A metric that is often computed along with MTBF is MDT. MDT is the average amount of downtime (repair time) that is required in order to fix a failed machine or system. To compute MDT, do the following:
- In Power BI Desktop, create the following measure:
MDT (Hours) =
VAR __Table =
ADDCOLUMNS(
'R02_Table',
"__Hours",
DATEDIFF(
'R02_Table'[RepairStarted],
'R02_Table'[RepairCompleted],
SECOND
)/3600
)
RETURN
DIVIDE(SUMX(__Table,[__Hours]), COUNTROWS(__Table), 0)
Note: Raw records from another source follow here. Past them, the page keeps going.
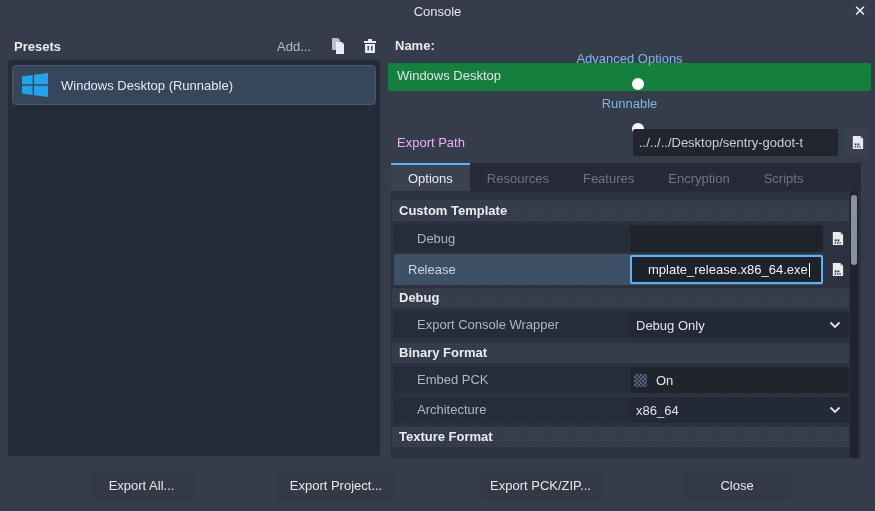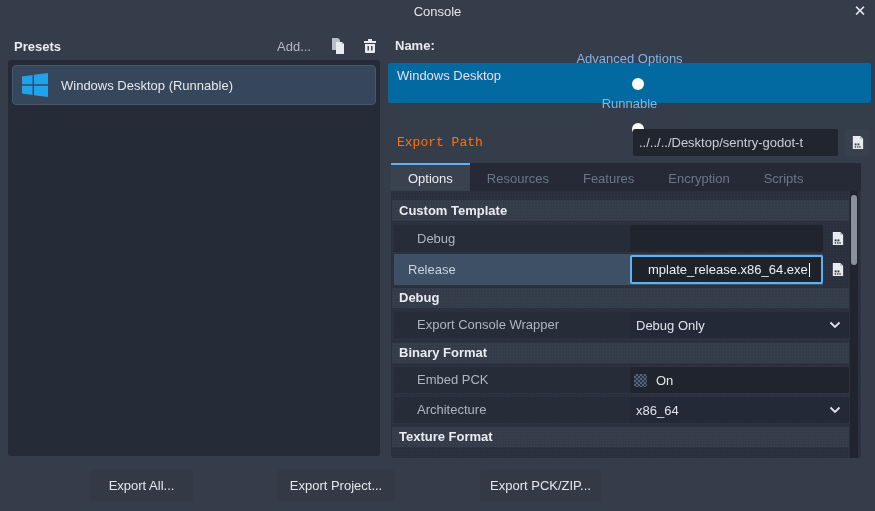--- a/index.html
+++ b/index.html
@@ -33,7 +33,7 @@
 
   
   .name-label { left:395px; top:38px; font-weight:bold; color:#e8ebf0; }
-  .name-input { left:388px; top:63px; width:483px; height:40px; background:#0369a1;
+  .name-input { left:388px; top:63px; width:483px; height:28px; background:#15803d;
                 border-radius:2px; line-height:26px; padding-left:9px; box-sizing:border-box;
                 color:#dfe2e8; }
 

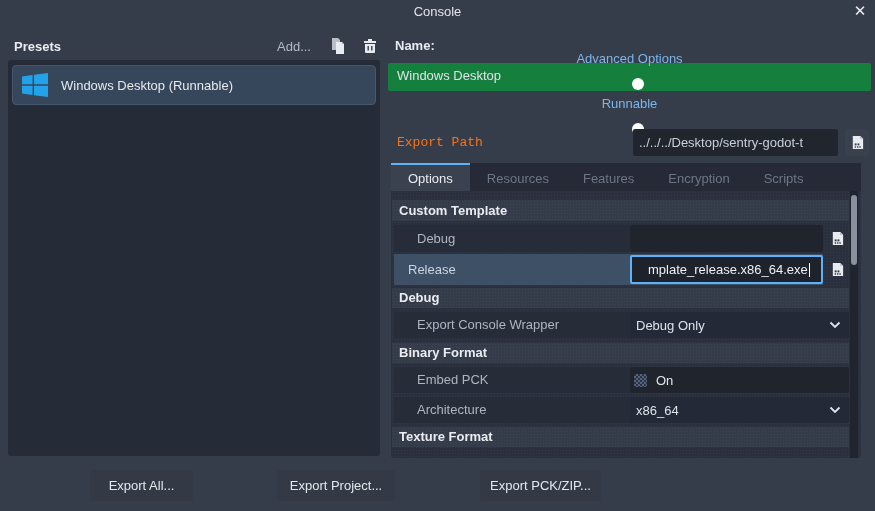--- a/index.html
+++ b/index.html
@@ -45,7 +45,7 @@
                   border-radius:50%; background:#ffffff; }
   .toggle-gap { width:6px; }
 
-  .exportpath-label { left:397px; top:135px; color:#f97316;font-family:Liberation Mono, monospace; }
+  .exportpath-label { left:397px; top:135px; color:#f0abfc; }
   .exportpath-field { left:633px; top:129px; width:205px; height:27px; background:#20252e;
                       border-radius:2px; line-height:27px; padding:0 6px; box-sizing:border-box;
                       color:#c9cfd9; white-space:nowrap; overflow:hidden; }

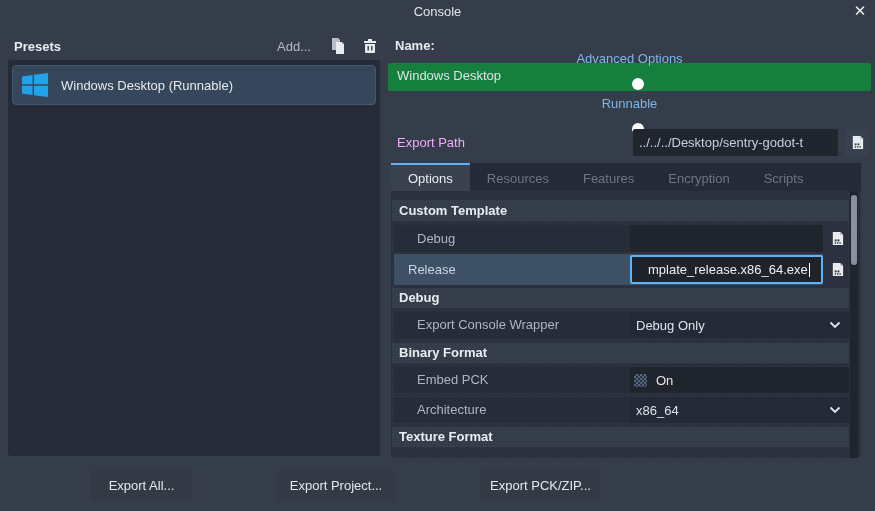--- a/index.html
+++ b/index.html
@@ -278,6 +278,7 @@
   <div class="abs footer-btn btn-export-all">Export All...</div>
   <div class="abs footer-btn btn-export-project">Export Project...</div>
   <div class="abs footer-btn btn-export-pck">Export PCK/ZIP...</div>
+  <div class="abs footer-btn btn-close">Close</div>
 
 </div>
 

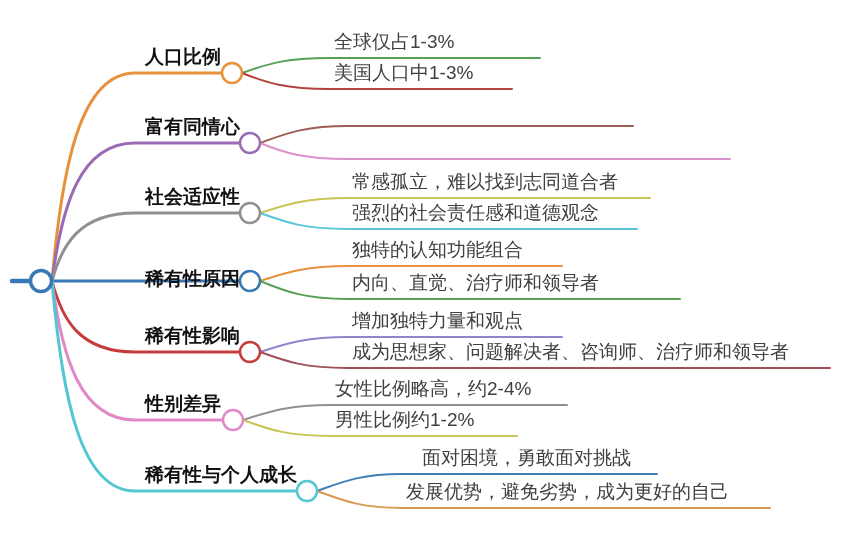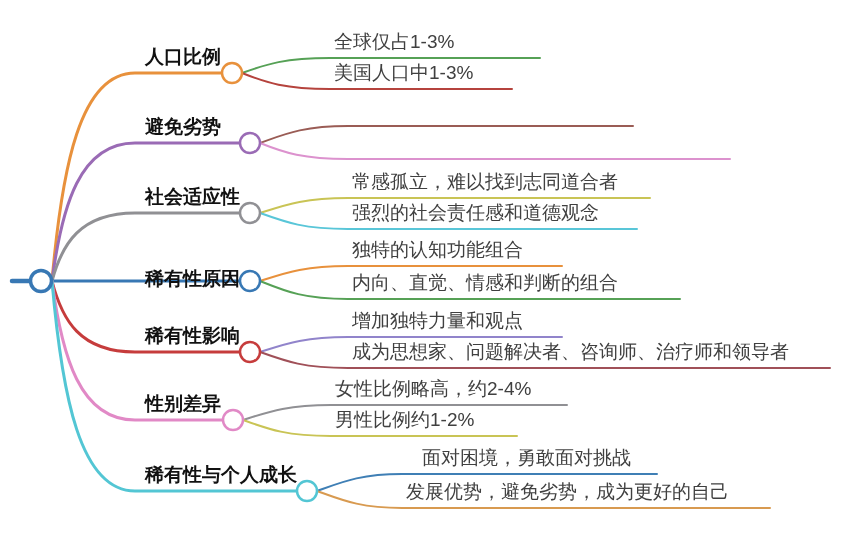--- a/index.html
+++ b/index.html
@@ -83,7 +83,7 @@
   </svg>
 
   <div class="node-label" style="left:145px; top:45px;">人口比例</div>
-  <div class="node-label" style="left:145px; top:115px;">避免劣势</div>
+  <div class="node-label" style="left:145px; top:115px;">富有同情心</div>
   <div class="node-label" style="left:145px; top:185px;">社会适应性</div>
   <div class="node-label" style="left:145px; top:267px;">稀有性原因</div>
   <div class="node-label" style="left:145px; top:324px;">稀有性影响</div>

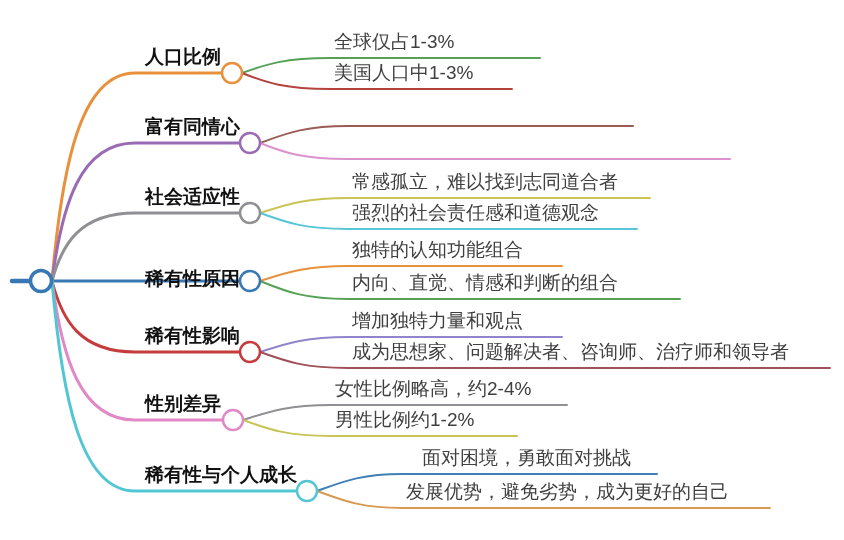--- a/index.html
+++ b/index.html
@@ -98,7 +98,7 @@
   <div class="leaf-label" style="left:352px; top:201px;">强烈的社会责任感和道德观念</div>
 
   <div class="leaf-label" style="left:352px; top:238px;">独特的认知功能组合</div>
-  <div class="leaf-label" style="left:352px; top:271px;">内向、直觉、情感和判断的组合</div>
+  <div class="leaf-label" style="left:352px; top:271px;">内向、直觉、治疗师和领导者</div>
 
   <div class="leaf-label" style="left:352px; top:309px;">增加独特力量和观点</div>
   <div class="leaf-label" style="left:352px; top:340px;">成为思想家、问题解决者、咨询师、治疗师和领导者</div>

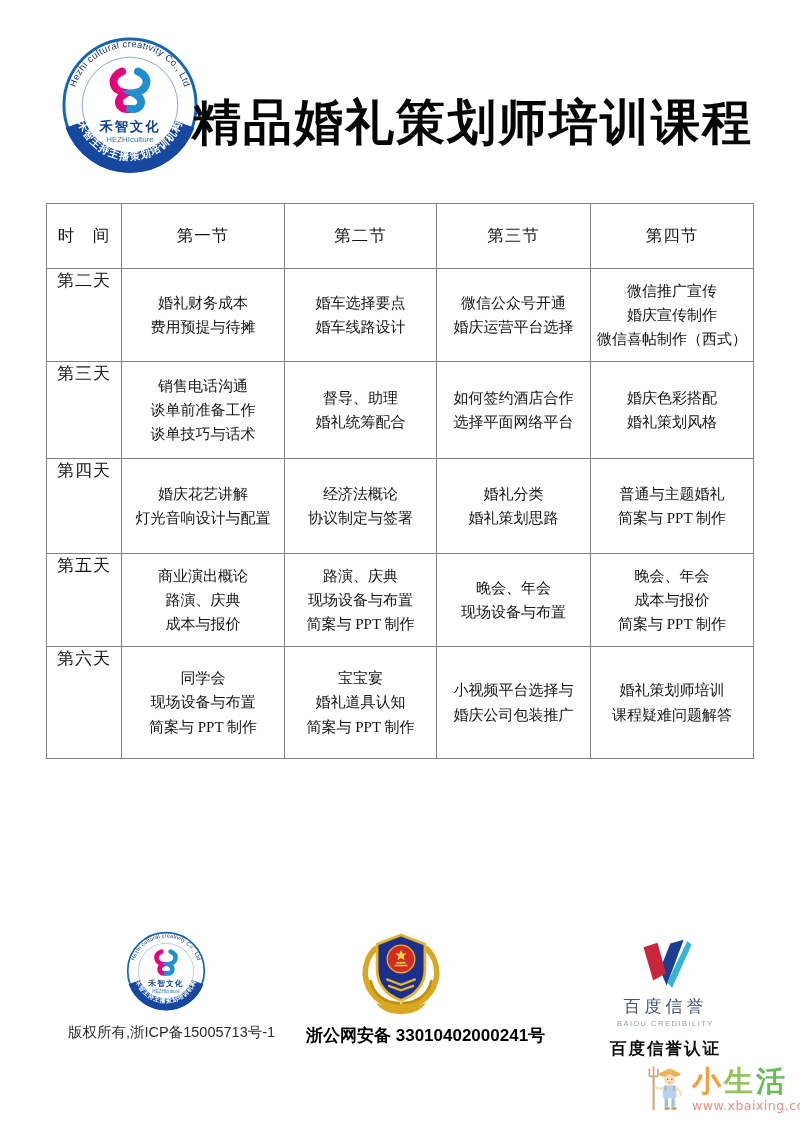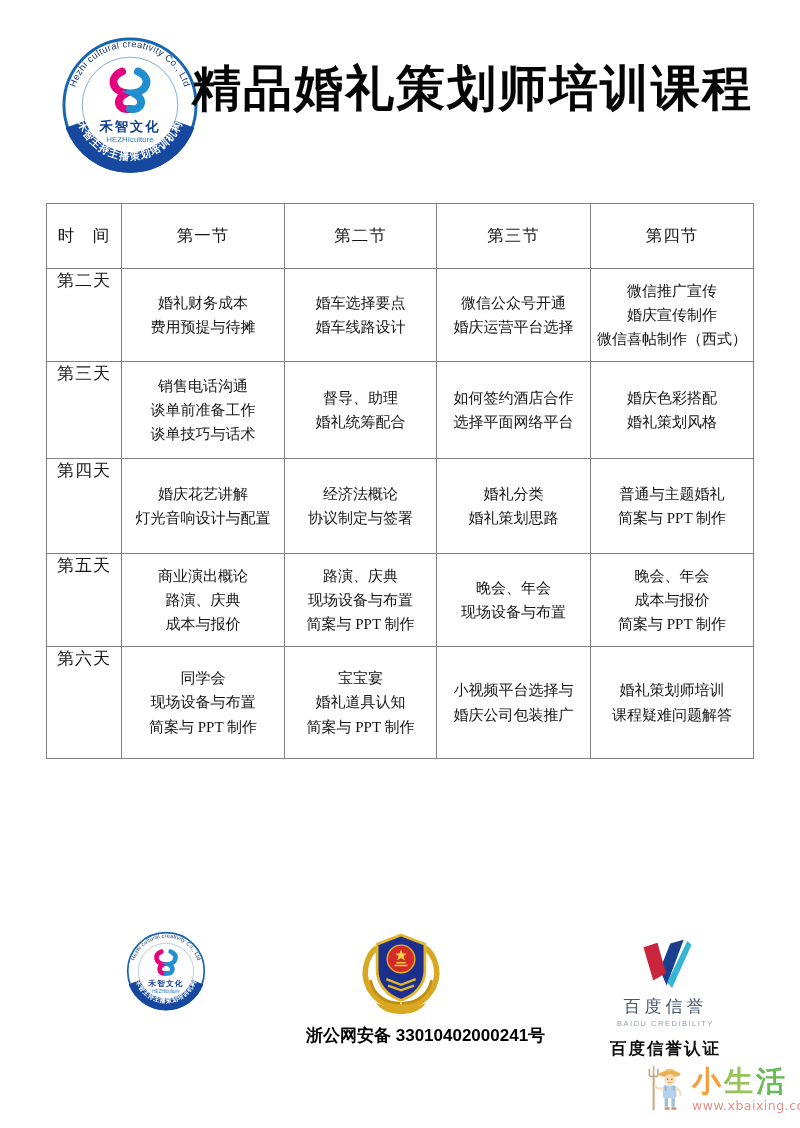--- a/index.html
+++ b/index.html
@@ -12,7 +12,7 @@
   
   .hezhi-logo-lg { position:absolute; left:61px; top:36px; width:138px; height:138px; }
   .page-title {
-    position:absolute; left:185px; top:56px; width:575px;
+    position:absolute; left:185px; top:90px; width:575px;
     font-size:49px; font-weight:bold; letter-spacing:2px;
     text-align:center; white-space:nowrap; color:#050505;
   }

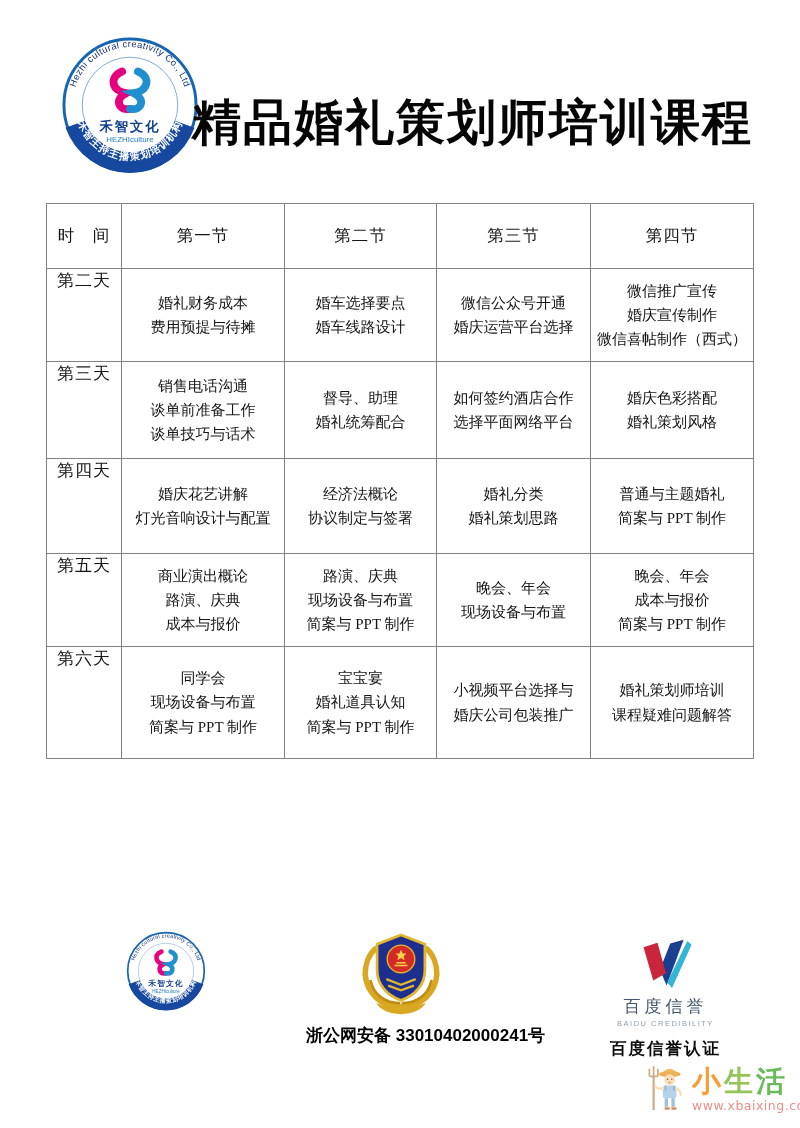--- a/index.html
+++ b/index.html
@@ -202,6 +202,7 @@
       <text x="70" y="96" font-size="13.5" font-weight="bold" fill="#13418f" text-anchor="middle" letter-spacing="2">禾智文化</text>
       <text x="70" y="108" font-size="8" fill="#1f7ac0" text-anchor="middle" font-family="Liberation Sans, sans-serif">HEZHIculture</text>
     </svg>
+    <div class="icp-caption">版权所有,浙ICP备15005713号-1</div>
   </div>
 
   <div class="footer-center">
- On the same Report page we created earlier, create a card visualization and place the MDT (Hours) measure into the Fields area of the visualization.
- On the same Report page, place the MDT (Hours) measure into the Values area of both table visualizations.
Now we can see that certain machines and causes of failure take longer to repair than others.
Finally, to demonstrate the predictive value of MTBF, do the following:
- In Power BI Desktop, create the following measure:
Next Expected Repair =
VAR __LastRepair = MAX('R02_Table'[RepairCompleted])
RETURN
__LastRepair + [MTBF (Hours)]/24
- On the same Report page we created earlier, add Next Expected Repair to the Values area of the table visualization that includes the MachineName column.
Now, we can see by MachineName when the next expected failure event is likely to occur.